> Description of the task:
Set down each record below precisely, skipping the pictures.

Revision comparison data:
- Opening Delimiter -

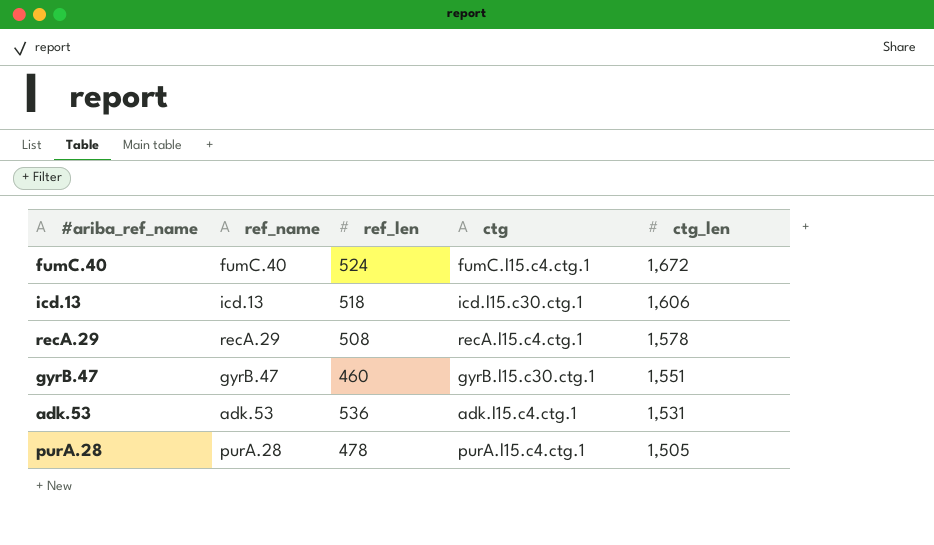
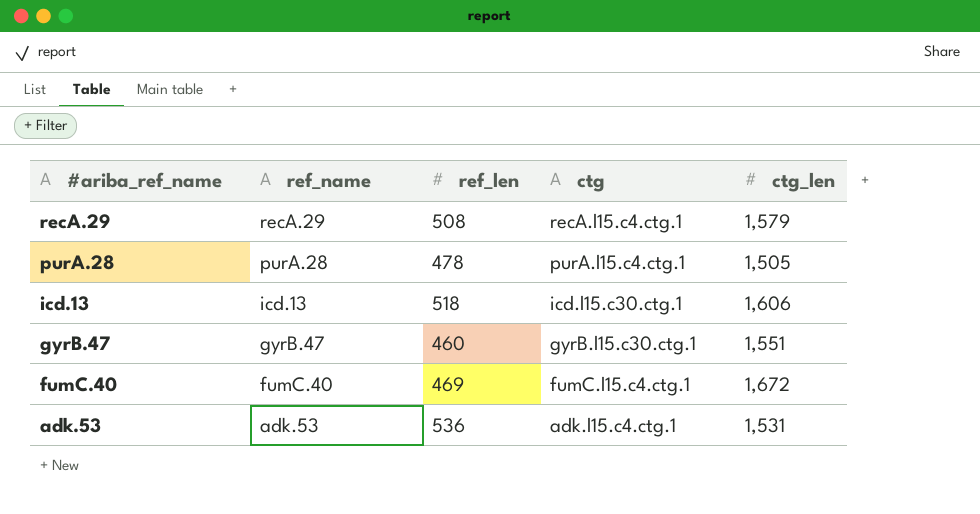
row order: ctg_len descending -> #ariba_ref_name descending
recA.29 | ctg_len: 1,578 -> 1,579
fumC.40 | ref_len: 524 -> 469

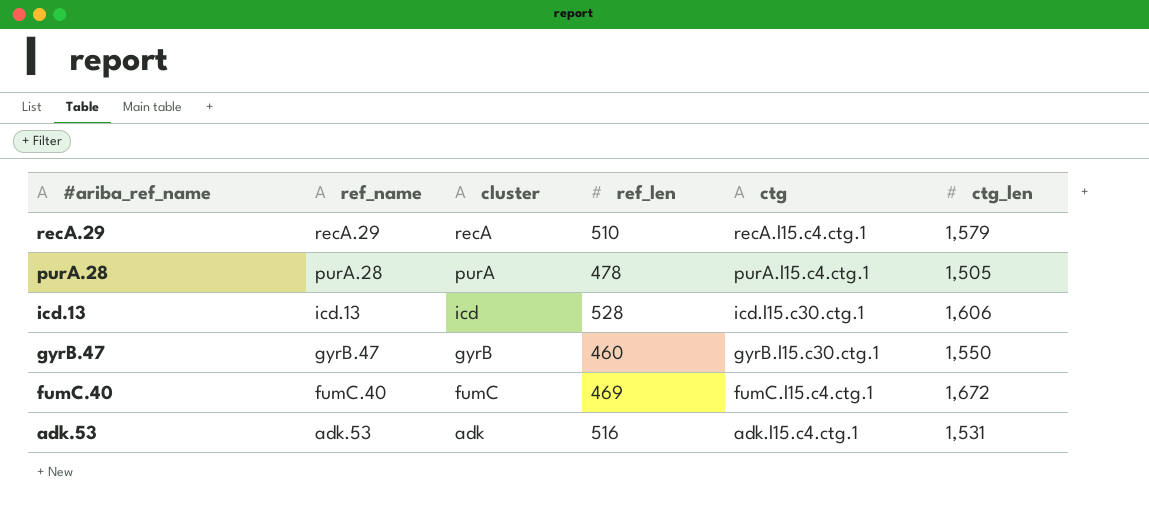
column cluster | position: none -> 3
recA.29 | ref_len: 508 -> 510
icd.13 | ref_len: 518 -> 528
gyrB.47 | ctg_len: 1,551 -> 1,550
adk.53 | ref_len: 536 -> 516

- Closing Delimiter -

> The answer:
row order: ctg_len descending -> #ariba_ref_name descending
recA.29 | ctg_len: 1,578 -> 1,579
fumC.40 | ref_len: 524 -> 469

column cluster | position: none -> 3
recA.29 | ref_len: 508 -> 510
icd.13 | ref_len: 518 -> 528
gyrB.47 | ctg_len: 1,551 -> 1,550
adk.53 | ref_len: 536 -> 516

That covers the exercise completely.